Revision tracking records
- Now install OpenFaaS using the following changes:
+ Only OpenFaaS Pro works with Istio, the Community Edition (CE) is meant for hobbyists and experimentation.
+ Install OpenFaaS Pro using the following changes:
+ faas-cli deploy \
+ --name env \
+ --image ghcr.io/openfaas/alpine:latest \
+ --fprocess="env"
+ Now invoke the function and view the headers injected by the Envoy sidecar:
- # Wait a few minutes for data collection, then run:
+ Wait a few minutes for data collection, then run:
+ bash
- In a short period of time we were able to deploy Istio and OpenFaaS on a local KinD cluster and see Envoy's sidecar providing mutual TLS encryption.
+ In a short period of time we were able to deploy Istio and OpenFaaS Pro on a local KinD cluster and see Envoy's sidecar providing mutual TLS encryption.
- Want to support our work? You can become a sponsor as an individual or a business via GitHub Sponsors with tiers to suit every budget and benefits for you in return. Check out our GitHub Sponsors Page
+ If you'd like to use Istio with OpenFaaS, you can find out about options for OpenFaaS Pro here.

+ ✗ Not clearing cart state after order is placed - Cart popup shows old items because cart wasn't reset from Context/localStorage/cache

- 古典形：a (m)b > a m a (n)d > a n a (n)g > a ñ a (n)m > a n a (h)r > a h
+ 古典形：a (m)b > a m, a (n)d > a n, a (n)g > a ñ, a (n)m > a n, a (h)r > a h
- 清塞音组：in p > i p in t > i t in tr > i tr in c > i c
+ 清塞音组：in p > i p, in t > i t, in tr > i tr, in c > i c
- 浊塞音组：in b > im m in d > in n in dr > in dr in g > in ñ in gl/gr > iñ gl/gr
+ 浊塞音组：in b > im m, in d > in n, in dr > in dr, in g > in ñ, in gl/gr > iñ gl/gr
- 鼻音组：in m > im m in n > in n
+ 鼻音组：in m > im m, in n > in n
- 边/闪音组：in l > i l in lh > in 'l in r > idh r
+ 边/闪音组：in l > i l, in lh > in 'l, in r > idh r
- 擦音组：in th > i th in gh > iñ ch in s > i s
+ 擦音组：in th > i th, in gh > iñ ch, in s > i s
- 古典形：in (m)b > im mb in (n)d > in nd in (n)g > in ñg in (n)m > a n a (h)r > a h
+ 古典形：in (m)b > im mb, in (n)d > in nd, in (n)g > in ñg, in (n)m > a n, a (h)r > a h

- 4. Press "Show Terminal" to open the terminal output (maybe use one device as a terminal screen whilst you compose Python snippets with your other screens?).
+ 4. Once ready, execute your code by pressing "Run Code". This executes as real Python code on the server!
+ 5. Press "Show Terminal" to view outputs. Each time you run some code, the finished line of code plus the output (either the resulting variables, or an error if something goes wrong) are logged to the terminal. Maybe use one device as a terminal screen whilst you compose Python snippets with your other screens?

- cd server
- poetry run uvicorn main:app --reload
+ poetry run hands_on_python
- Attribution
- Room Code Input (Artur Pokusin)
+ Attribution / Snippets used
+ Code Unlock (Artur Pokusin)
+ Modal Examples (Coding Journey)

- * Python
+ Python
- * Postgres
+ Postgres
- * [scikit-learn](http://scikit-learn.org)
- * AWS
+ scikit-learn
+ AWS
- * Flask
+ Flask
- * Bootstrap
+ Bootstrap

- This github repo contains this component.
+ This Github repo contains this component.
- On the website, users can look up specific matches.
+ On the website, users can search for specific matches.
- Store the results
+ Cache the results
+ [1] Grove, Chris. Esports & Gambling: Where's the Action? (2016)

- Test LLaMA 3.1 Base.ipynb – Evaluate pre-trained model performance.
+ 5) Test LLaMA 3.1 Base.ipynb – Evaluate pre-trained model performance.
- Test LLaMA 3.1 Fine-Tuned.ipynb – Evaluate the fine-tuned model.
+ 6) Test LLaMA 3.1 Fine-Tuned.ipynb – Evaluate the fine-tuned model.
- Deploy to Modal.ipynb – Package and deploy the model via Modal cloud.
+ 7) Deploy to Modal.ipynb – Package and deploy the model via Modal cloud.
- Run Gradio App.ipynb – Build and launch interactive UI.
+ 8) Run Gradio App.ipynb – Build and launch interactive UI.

**ASSIGNMENT**
Copy the records above exactly, from the first line through the line containing "- 浊塞音组：in b", and include nothing else.

**RESPONSE**
- Now install OpenFaaS using the following changes:
+ Only OpenFaaS Pro works with Istio, the Community Edition (CE) is meant for hobbyists and experimentation.
+ Install OpenFaaS Pro using the following changes:
+ faas-cli deploy \
+ --name env \
+ --image ghcr.io/openfaas/alpine:latest \
+ --fprocess="env"
+ Now invoke the function and view the headers injected by the Envoy sidecar:
- # Wait a few minutes for data collection, then run:
+ Wait a few minutes for data collection, then run:
+ bash
- In a short period of time we were able to deploy Istio and OpenFaaS on a local KinD cluster and see Envoy's sidecar providing mutual TLS encryption.
+ In a short period of time we were able to deploy Istio and OpenFaaS Pro on a local KinD cluster and see Envoy's sidecar providing mutual TLS encryption.
- Want to support our work? You can become a sponsor as an individual or a business via GitHub Sponsors with tiers to suit every budget and benefits for you in return. Check out our GitHub Sponsors Page
+ If you'd like to use Istio with OpenFaaS, you can find out about options for OpenFaaS Pro here.

+ ✗ Not clearing cart state after order is placed - Cart popup shows old items because cart wasn't reset from Context/localStorage/cache

- 古典形：a (m)b > a m a (n)d > a n a (n)g > a ñ a (n)m > a n a (h)r > a h
+ 古典形：a (m)b > a m, a (n)d > a n, a (n)g > a ñ, a (n)m > a n, a (h)r > a h
- 清塞音组：in p > i p in t > i t in tr > i tr in c > i c
+ 清塞音组：in p > i p, in t > i t, in tr > i tr, in c > i c
- 浊塞音组：in b > im m in d > in n in dr > in dr in g > in ñ in gl/gr > iñ gl/gr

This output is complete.